Okay. And the final one is just for Geoff. You mentioned $95 million in potential milestones from the seltorexant royalty to Royalty Pharma. Some of those are linked to clinical milestones. Can you comment on whether any of those milestones are tied to the results of one of those trials, or does the whole program have to be completed before you potentially receive a milestone there? Anything you can disclose would be great.

Yes, there is a mixture of triggers. Part of it is due to clinical progress; a significant part is due to regulatory approval in different geographies, and there are some sales bonuses there as well.

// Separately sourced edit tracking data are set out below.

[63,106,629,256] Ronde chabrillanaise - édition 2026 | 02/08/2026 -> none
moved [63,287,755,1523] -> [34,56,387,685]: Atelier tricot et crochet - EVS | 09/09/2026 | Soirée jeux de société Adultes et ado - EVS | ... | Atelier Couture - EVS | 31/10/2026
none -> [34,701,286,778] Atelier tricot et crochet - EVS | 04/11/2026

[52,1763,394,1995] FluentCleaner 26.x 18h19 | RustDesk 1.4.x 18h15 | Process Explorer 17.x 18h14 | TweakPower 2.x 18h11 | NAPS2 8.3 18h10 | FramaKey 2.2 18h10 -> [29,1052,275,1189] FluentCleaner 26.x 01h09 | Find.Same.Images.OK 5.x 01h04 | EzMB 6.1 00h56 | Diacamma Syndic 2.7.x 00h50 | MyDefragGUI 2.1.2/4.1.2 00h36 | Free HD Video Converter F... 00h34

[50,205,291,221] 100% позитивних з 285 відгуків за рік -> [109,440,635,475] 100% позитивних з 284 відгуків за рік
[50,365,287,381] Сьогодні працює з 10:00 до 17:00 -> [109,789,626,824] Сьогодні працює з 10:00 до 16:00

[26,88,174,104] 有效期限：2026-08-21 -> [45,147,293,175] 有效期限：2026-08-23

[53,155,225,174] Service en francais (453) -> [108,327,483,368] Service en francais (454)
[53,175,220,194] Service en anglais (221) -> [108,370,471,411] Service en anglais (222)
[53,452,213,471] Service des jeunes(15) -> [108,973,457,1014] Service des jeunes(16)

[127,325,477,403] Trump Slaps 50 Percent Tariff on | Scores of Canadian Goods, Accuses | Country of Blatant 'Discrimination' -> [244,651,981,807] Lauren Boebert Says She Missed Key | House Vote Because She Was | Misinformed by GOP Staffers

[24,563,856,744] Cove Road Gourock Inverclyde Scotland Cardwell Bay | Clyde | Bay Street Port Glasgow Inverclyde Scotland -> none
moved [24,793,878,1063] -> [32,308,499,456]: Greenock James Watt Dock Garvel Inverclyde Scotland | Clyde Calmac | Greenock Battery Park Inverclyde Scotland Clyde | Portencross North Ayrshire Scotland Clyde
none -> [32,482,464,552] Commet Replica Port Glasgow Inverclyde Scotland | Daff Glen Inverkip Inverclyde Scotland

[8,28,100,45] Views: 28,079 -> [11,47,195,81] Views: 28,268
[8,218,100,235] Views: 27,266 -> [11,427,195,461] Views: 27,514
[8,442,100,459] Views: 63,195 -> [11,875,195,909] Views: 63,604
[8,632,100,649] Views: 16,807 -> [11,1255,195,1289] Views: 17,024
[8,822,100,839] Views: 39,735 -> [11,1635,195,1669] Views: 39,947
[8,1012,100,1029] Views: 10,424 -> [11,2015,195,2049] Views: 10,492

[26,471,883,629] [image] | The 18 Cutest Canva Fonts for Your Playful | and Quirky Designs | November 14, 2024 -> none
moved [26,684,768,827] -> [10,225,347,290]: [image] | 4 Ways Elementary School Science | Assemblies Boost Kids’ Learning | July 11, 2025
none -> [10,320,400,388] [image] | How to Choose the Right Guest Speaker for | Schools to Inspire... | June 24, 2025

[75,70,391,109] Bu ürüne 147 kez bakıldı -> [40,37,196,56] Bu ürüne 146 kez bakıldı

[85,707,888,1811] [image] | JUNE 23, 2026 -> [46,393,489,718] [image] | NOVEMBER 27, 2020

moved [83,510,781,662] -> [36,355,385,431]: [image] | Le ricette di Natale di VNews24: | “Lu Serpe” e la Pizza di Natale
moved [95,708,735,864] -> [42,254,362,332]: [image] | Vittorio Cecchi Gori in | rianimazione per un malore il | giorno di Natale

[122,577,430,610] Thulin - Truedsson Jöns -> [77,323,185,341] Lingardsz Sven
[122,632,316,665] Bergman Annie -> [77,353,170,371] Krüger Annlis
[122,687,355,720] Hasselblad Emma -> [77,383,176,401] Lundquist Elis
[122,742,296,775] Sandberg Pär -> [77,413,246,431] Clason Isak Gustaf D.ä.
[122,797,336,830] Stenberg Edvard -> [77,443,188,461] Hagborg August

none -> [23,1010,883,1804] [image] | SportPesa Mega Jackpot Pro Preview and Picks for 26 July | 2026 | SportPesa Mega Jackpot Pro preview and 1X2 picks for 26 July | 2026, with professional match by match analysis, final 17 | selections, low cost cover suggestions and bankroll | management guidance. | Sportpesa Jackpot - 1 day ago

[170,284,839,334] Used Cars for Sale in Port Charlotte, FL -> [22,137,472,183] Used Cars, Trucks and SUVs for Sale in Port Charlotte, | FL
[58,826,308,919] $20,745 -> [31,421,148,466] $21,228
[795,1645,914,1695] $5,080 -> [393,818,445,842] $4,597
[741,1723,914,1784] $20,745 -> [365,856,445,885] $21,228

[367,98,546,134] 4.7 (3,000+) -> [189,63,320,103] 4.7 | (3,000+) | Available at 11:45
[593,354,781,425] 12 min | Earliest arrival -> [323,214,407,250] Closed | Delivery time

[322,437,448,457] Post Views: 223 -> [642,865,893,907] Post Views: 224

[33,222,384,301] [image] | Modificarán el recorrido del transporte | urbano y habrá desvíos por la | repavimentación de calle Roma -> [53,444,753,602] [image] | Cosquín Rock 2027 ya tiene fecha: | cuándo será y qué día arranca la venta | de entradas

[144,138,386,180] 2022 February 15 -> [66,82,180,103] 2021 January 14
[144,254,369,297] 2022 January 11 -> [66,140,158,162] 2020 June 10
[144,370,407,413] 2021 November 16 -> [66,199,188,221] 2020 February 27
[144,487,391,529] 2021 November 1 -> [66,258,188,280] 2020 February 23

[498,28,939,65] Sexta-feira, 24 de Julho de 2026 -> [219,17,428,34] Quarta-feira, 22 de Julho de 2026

Okay, cool. Thanks for the questions and congrats on the data, it looks great.

Thank you.

Thanks, Myles.

That concludes today's question-and-answer session. I'd like to turn the call back to Remy for closing remarks.

Thank you. So, thank you all and hopefully you enjoyed it. I think we continue to work harder to put together the best package here because I think it is extremely motivating with the data we’ve seen today, and it is also extremely important that this draft is moving towards patients who are in need of new treatments for negative symptoms because keep in mind that there is no treatment approved as of today in the U.S. for negative symptoms. So, I'm really looking forward to updating you very soon about the bioequivalence study, about pharmacology, and about all news coming up. Thank you again, and hope to speak with you very soon. Bye. Have a nice day.

This concludes today's conference call. Thank you for participating. You may now disconnect.